THE TASK
Leave out all pictures while repeating the records exactly and completely.

STORED DATA
_____

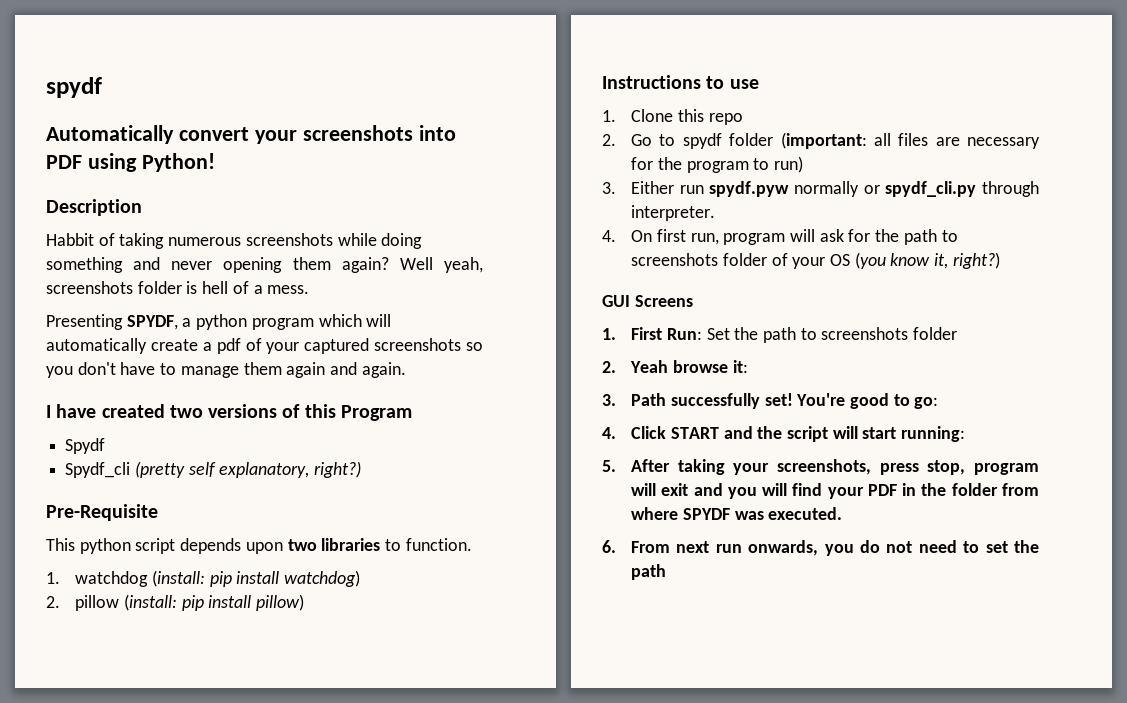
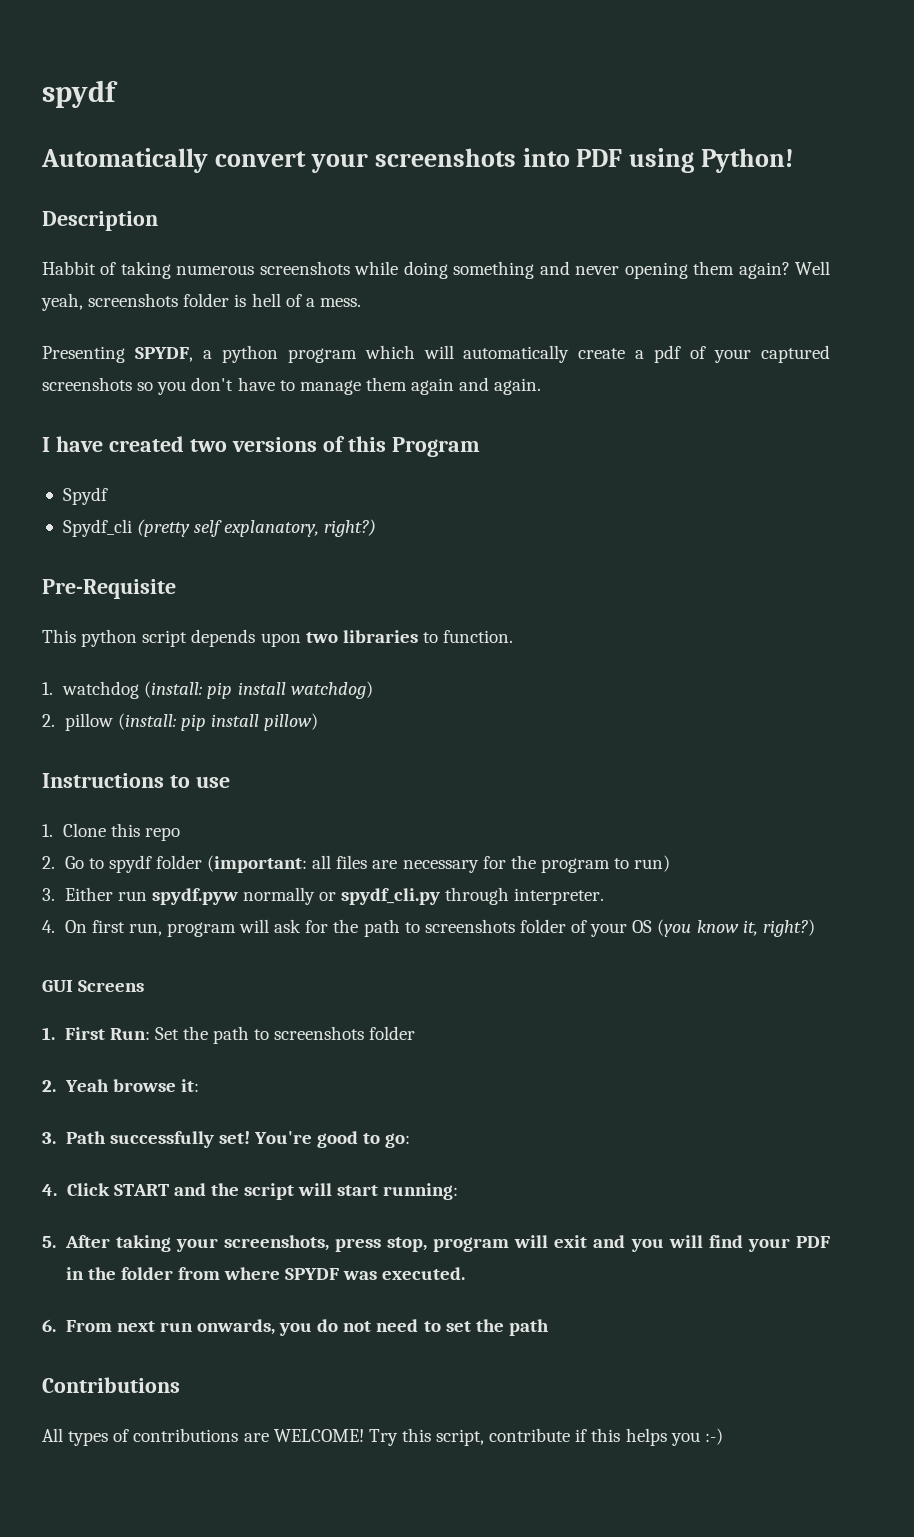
(667, 572) none -> [42,1377,180,1393] [42,1428,723,1446] // Contributions // All types of contributions are WELCOME! Try this script, contribute if this helps you :-)

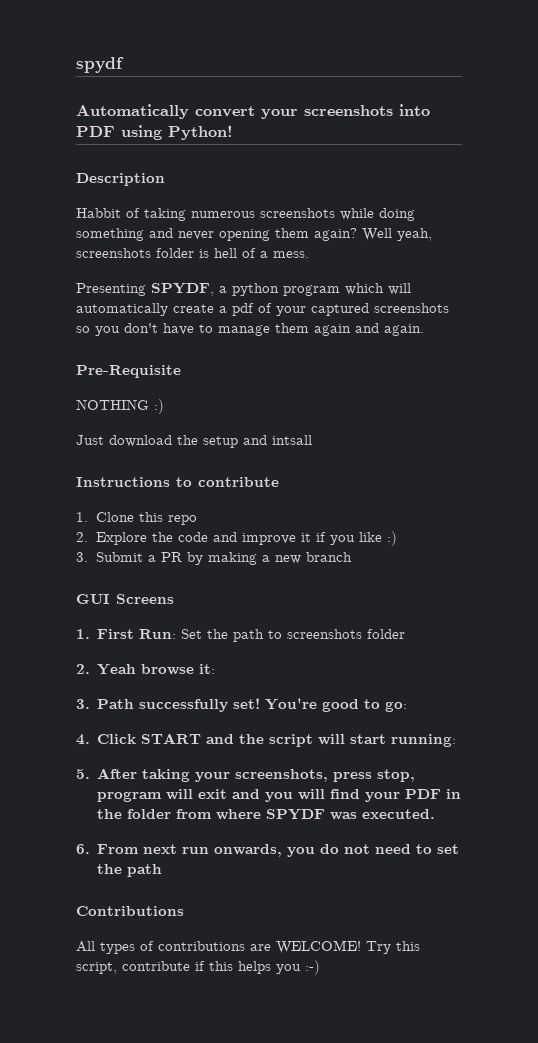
[42,436,480,457] [62,487,108,505] [62,519,377,537] [42,579,176,599] [42,629,514,647] [42,681,373,699] [42,713,319,731] I have created two versions of this Program // Spydf // Spydf_cli (pretty self explanatory, right?) // Pre-Requisite // This python script depends upon two libraries to function. // 1. watchdog (install: pip install watchdog) // 2. pillow (install: pip install pillow) -> [76,365,181,378] [76,399,164,414] [76,435,312,448] Pre-Requisite // NOTHING :) // Just download the setup and intsall
[195,776,230,788] use -> [198,477,279,487] contribute
[64,855,671,873] [42,887,605,905] [42,919,815,937] Go to spydf folder (important: all files are necessary for the program to run) // 3. Either run spydf.pyw normally or spydf_cli.py through interpreter. // 4. On first run, program will ask for the path to screenshots folder of your OS (you know it, right?) -> [96,531,398,546] [76,552,353,565] Explore the code and improve it if you like :) // 3. Submit a PR by making a new branch

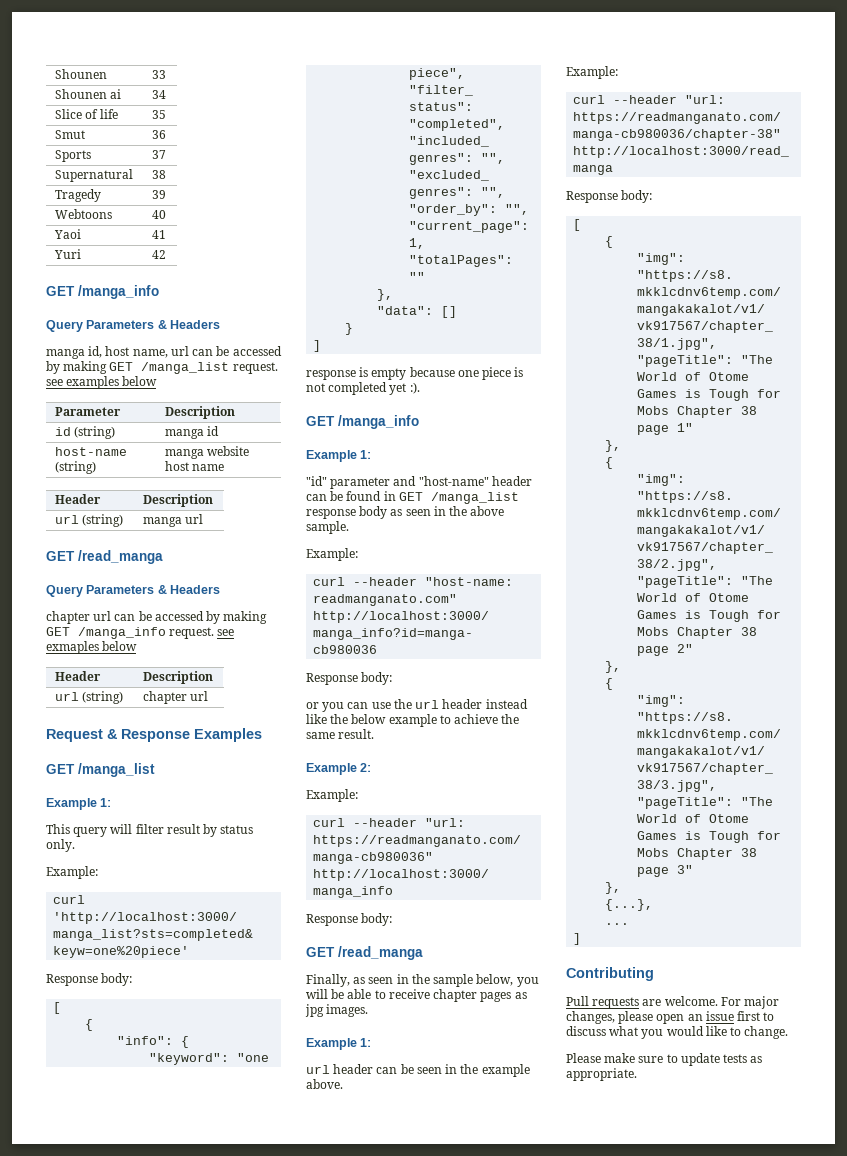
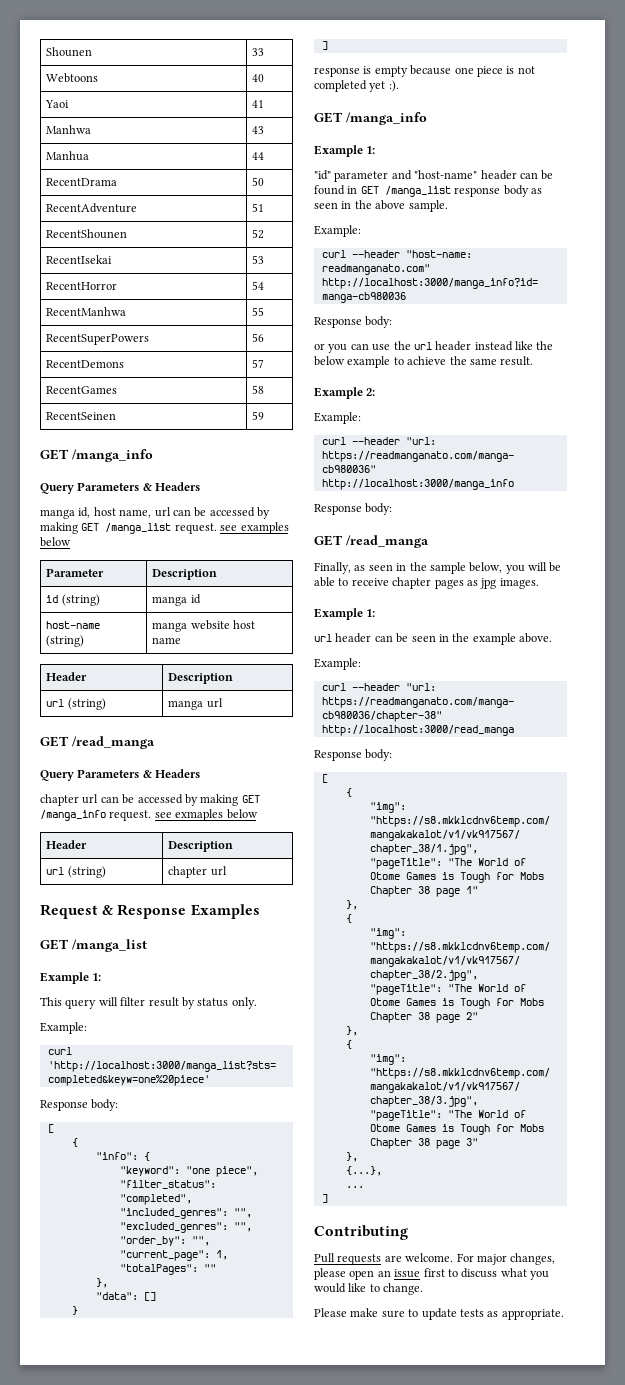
[55,89,122,99] [152,90,167,99] [55,109,118,119] [152,110,167,119] [55,130,86,139] [152,130,167,139] [55,150,92,162] [152,150,167,159] [55,169,134,182] [152,170,167,179] [55,189,102,202] [152,190,167,199] [55,209,113,219] [152,210,167,219] [54,229,82,239] [152,230,167,239] [54,249,82,259] [152,250,167,259] Shounen ai | 34 // Slice of life | 35 // Smut | 36 // Sports | 37 // Supernatural | 38 // Tragedy | 39 // Webtoons | 40 // Yaoi | 41 // Yuri | 42 -> [46,73,99,83] [252,74,265,82] [45,100,70,108] [252,100,265,108] [46,125,92,134] [252,126,265,134] [46,151,90,161] [252,152,265,160] [46,178,118,186] [252,177,265,186] [46,203,138,213] [252,203,265,212] [46,229,128,239] [252,229,265,239] [46,255,113,264] [252,255,265,264] [46,282,118,290] [252,281,265,290] [46,307,127,316] [252,307,265,316] [46,334,150,345] [252,333,265,342] [46,360,125,368] [252,359,265,368] [46,386,118,394] [252,385,265,394] [46,412,117,420] [252,411,265,420] Webtoons | 40 // Yaoi | 41 // Manhwa | 43 // Manhua | 44 // RecentDrama | 50 // RecentAdventure | 51 // RecentShounen | 52 // RecentIsekai | 53 // RecentHorror | 54 // RecentManhwa | 55 // RecentSuperPowers | 56 // RecentDemons | 57 // RecentGames | 58 // RecentSeinen | 59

_____

RESPONSE BOX
(667, 572) none -> [42,1377,180,1393] [42,1428,723,1446] // Contributions // All types of contributions are WELCOME! Try this script, contribute if this helps you :-)

[42,436,480,457] [62,487,108,505] [62,519,377,537] [42,579,176,599] [42,629,514,647] [42,681,373,699] [42,713,319,731] I have created two versions of this Program // Spydf // Spydf_cli (pretty self explanatory, right?) // Pre-Requisite // This python script depends upon two libraries to function. // 1. watchdog (install: pip install watchdog) // 2. pillow (install: pip install pillow) -> [76,365,181,378] [76,399,164,414] [76,435,312,448] Pre-Requisite // NOTHING :) // Just download the setup and intsall
[195,776,230,788] use -> [198,477,279,487] contribute
[64,855,671,873] [42,887,605,905] [42,919,815,937] Go to spydf folder (important: all files are necessary for the program to run) // 3. Either run spydf.pyw normally or spydf_cli.py through interpreter. // 4. On first run, program will ask for the path to screenshots folder of your OS (you know it, right?) -> [96,531,398,546] [76,552,353,565] Explore the code and improve it if you like :) // 3. Submit a PR by making a new branch

[55,89,122,99] [152,90,167,99] [55,109,118,119] [152,110,167,119] [55,130,86,139] [152,130,167,139] [55,150,92,162] [152,150,167,159] [55,169,134,182] [152,170,167,179] [55,189,102,202] [152,190,167,199] [55,209,113,219] [152,210,167,219] [54,229,82,239] [152,230,167,239] [54,249,82,259] [152,250,167,259] Shounen ai | 34 // Slice of life | 35 // Smut | 36 // Sports | 37 // Supernatural | 38 // Tragedy | 39 // Webtoons | 40 // Yaoi | 41 // Yuri | 42 -> [46,73,99,83] [252,74,265,82] [45,100,70,108] [252,100,265,108] [46,125,92,134] [252,126,265,134] [46,151,90,161] [252,152,265,160] [46,178,118,186] [252,177,265,186] [46,203,138,213] [252,203,265,212] [46,229,128,239] [252,229,265,239] [46,255,113,264] [252,255,265,264] [46,282,118,290] [252,281,265,290] [46,307,127,316] [252,307,265,316] [46,334,150,345] [252,333,265,342] [46,360,125,368] [252,359,265,368] [46,386,118,394] [252,385,265,394] [46,412,117,420] [252,411,265,420] Webtoons | 40 // Yaoi | 41 // Manhwa | 43 // Manhua | 44 // RecentDrama | 50 // RecentAdventure | 51 // RecentShounen | 52 // RecentIsekai | 53 // RecentHorror | 54 // RecentManhwa | 55 // RecentSuperPowers | 56 // RecentDemons | 57 // RecentGames | 58 // RecentSeinen | 59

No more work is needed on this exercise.